* **TASK STATEMENT**: Below are records to repeat exactly. Omit the pictures from the copy.

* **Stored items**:
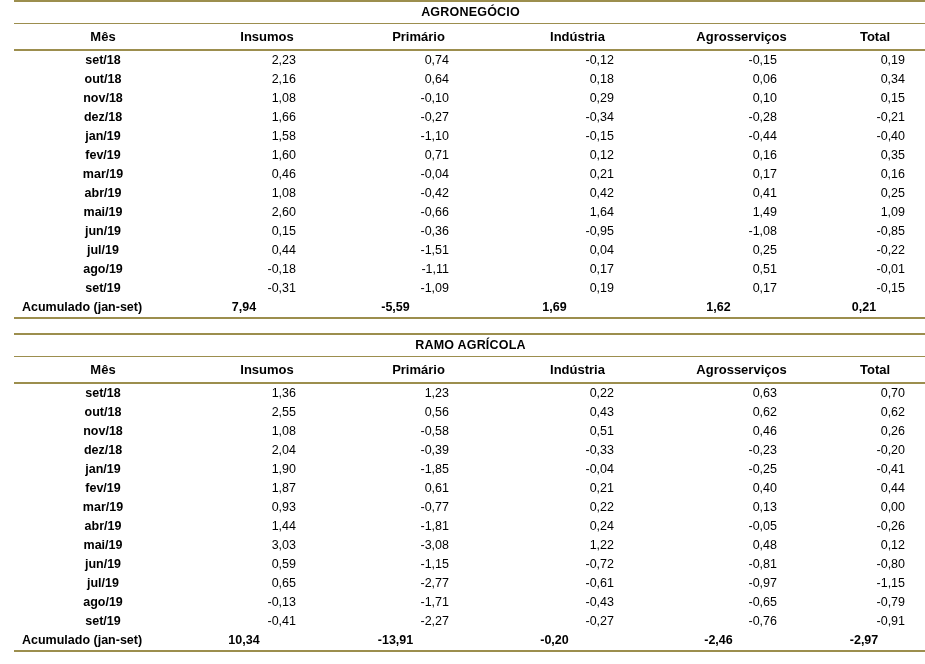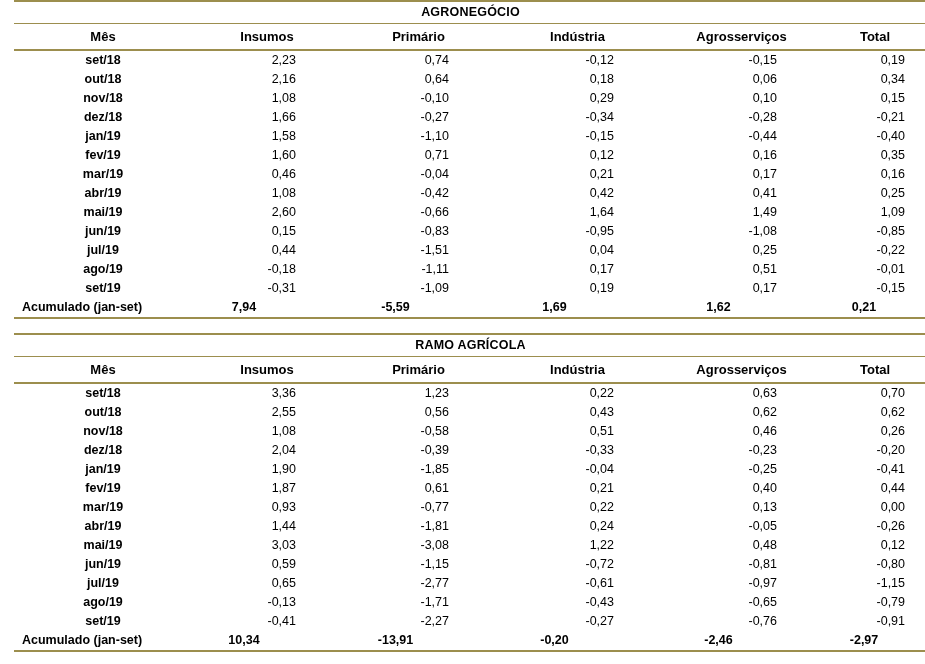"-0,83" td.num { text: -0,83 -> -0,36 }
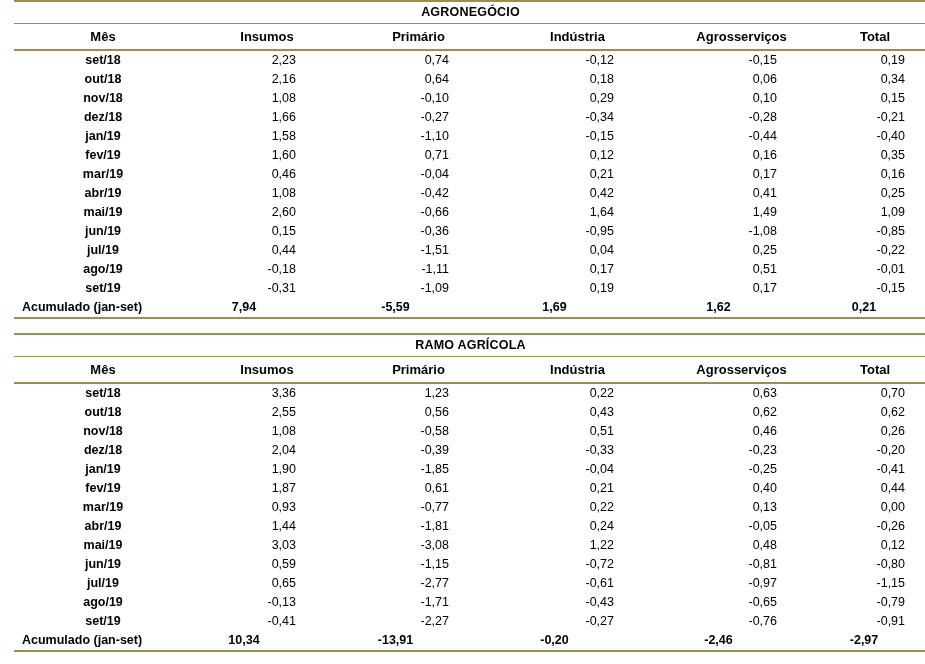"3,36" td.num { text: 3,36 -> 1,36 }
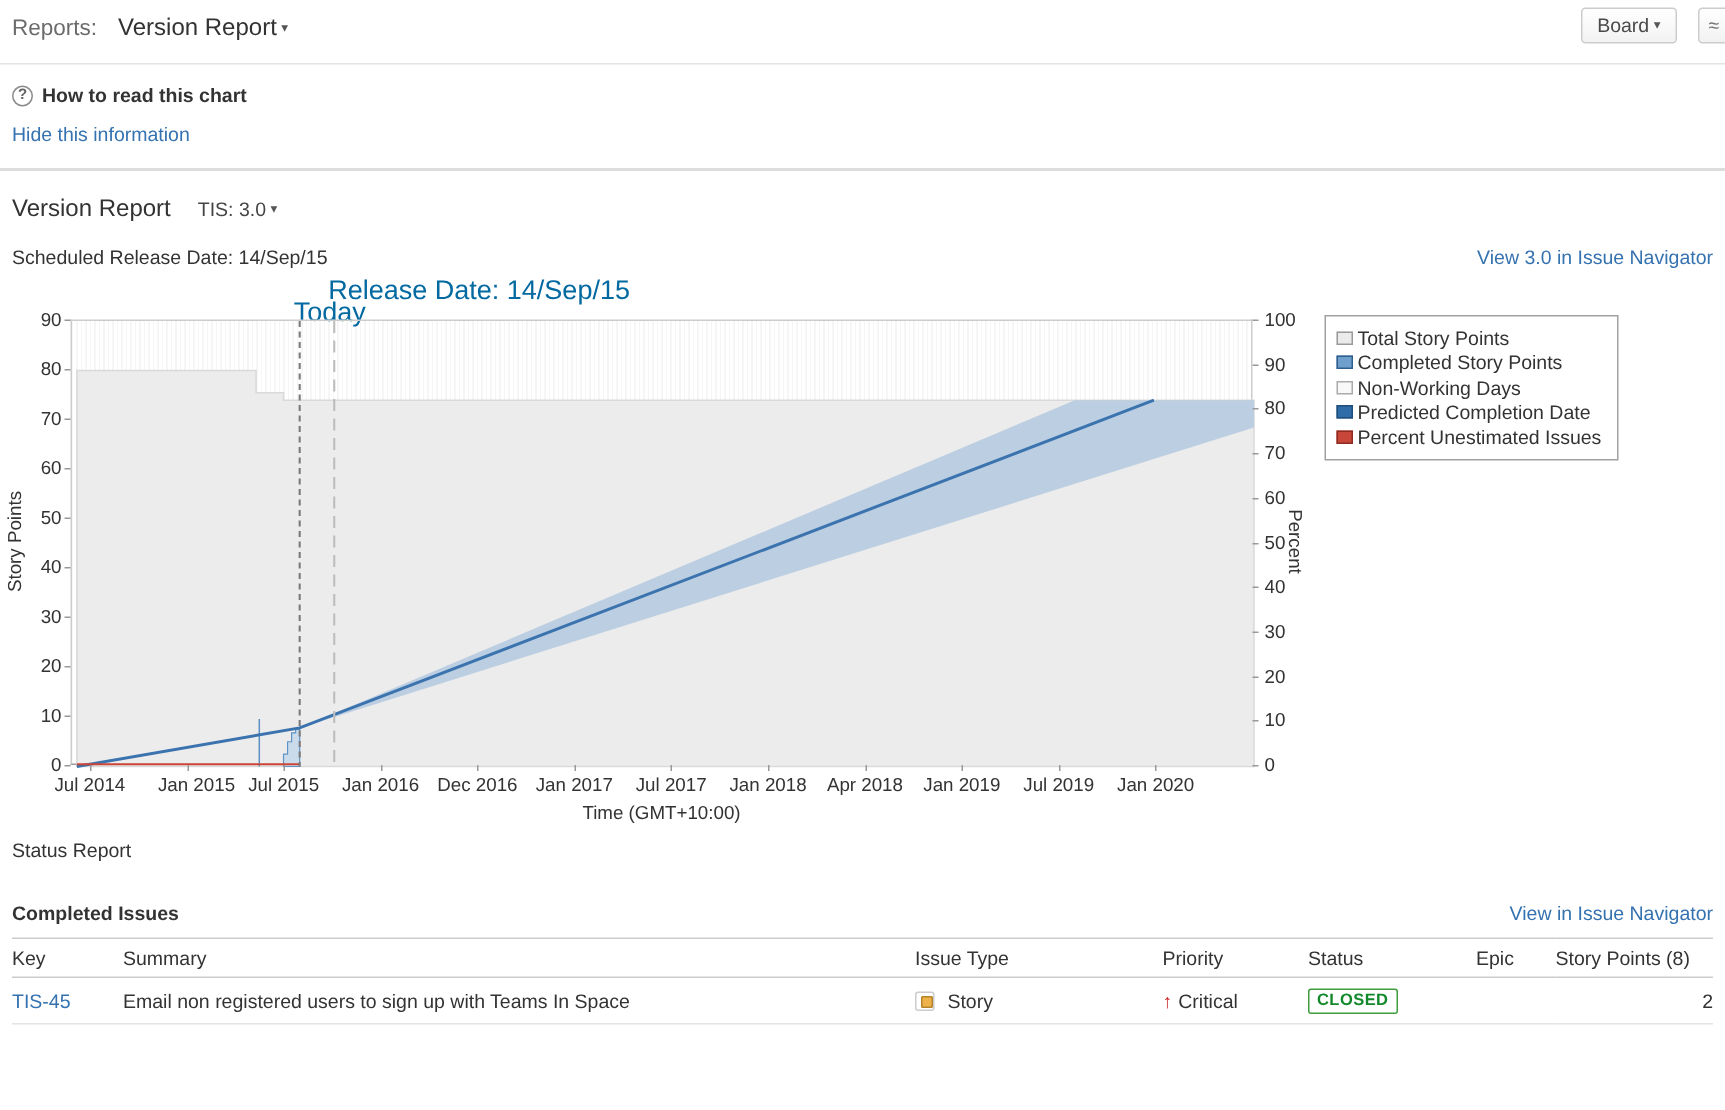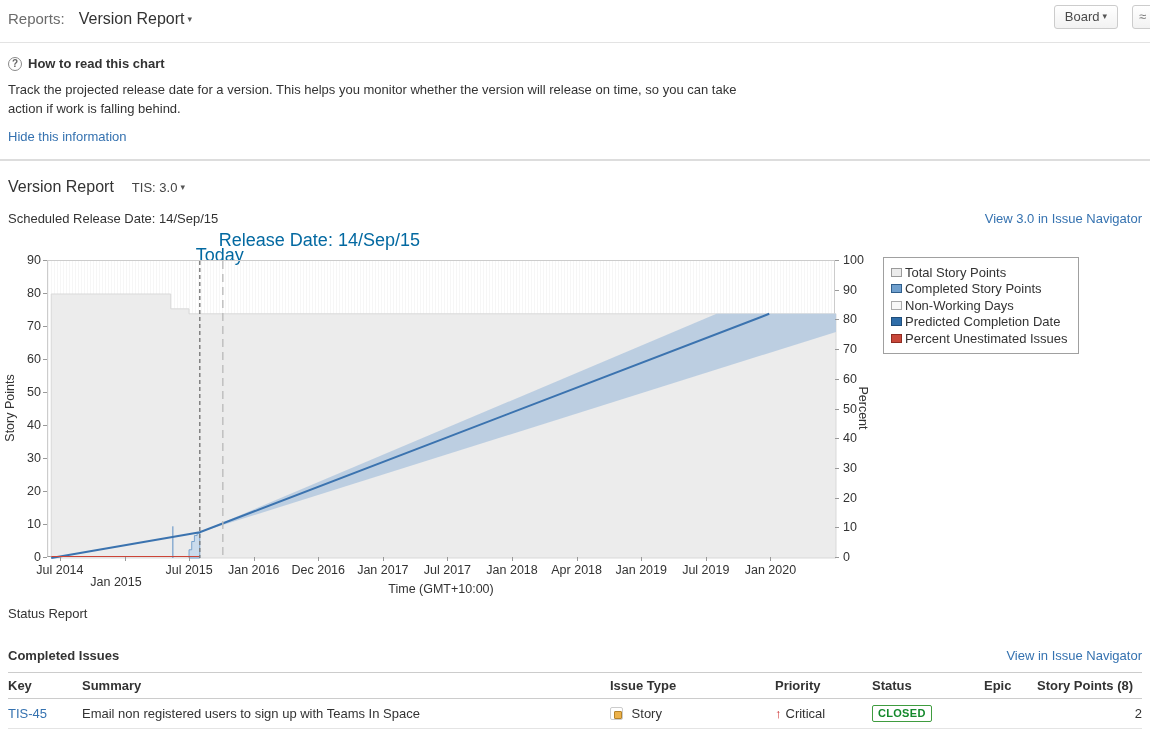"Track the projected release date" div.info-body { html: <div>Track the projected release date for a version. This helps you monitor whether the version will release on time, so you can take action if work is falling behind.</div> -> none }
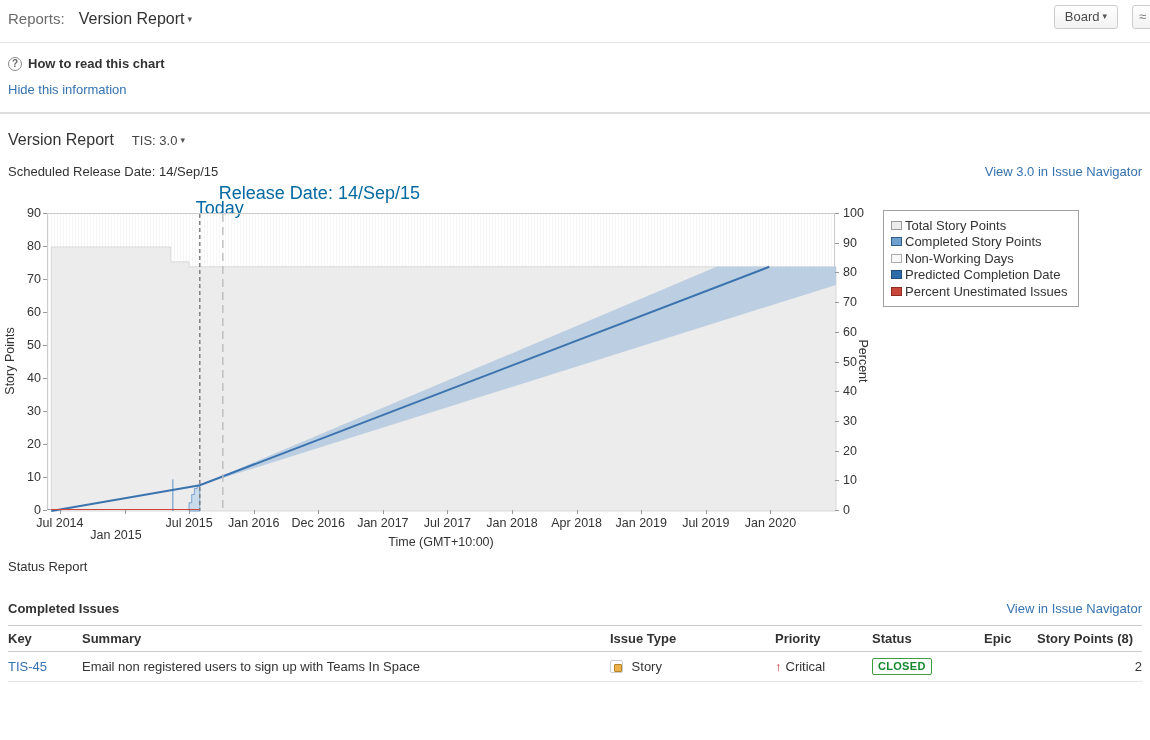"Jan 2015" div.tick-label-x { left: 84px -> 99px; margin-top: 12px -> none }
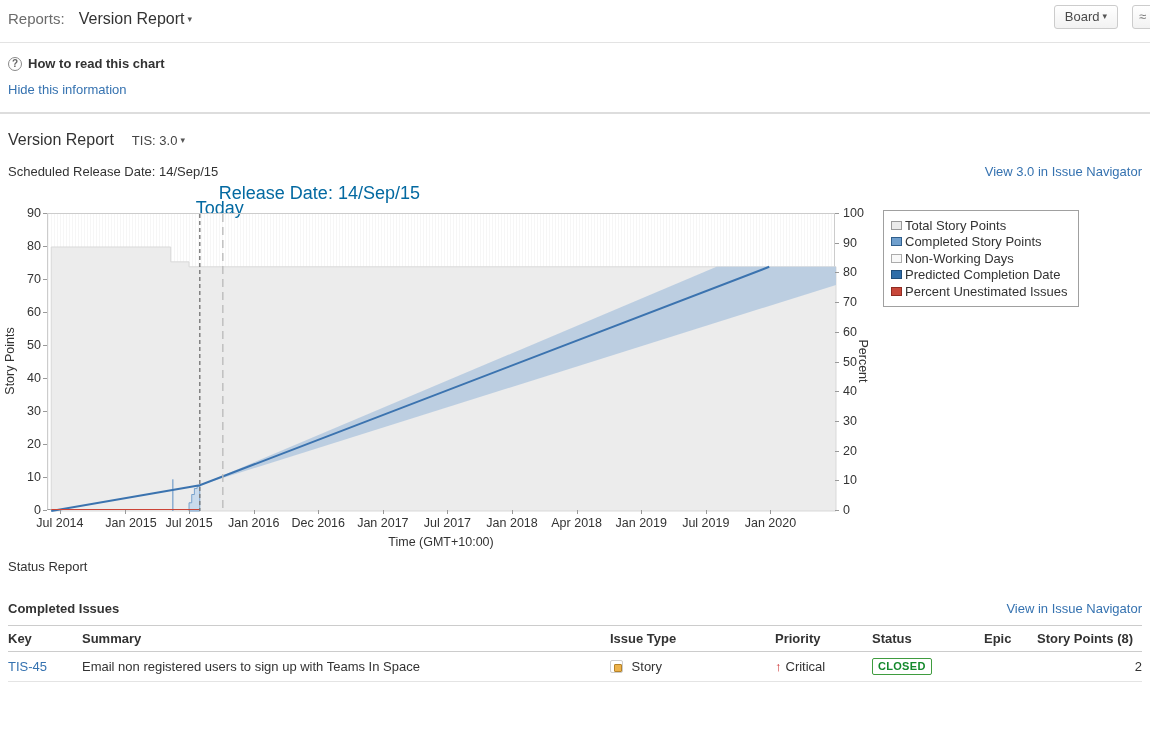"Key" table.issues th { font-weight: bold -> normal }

* **ANSWER SECTION**:
"-0,83" td.num { text: -0,83 -> -0,36 }
"3,36" td.num { text: 3,36 -> 1,36 }
"Track the projected release date" div.info-body { html: <div>Track the projected release date for a version. This helps you monitor whether the version will release on time, so you can take action if work is falling behind.</div> -> none }
"Jan 2015" div.tick-label-x { left: 84px -> 99px; margin-top: 12px -> none }
"Key" table.issues th { font-weight: bold -> normal }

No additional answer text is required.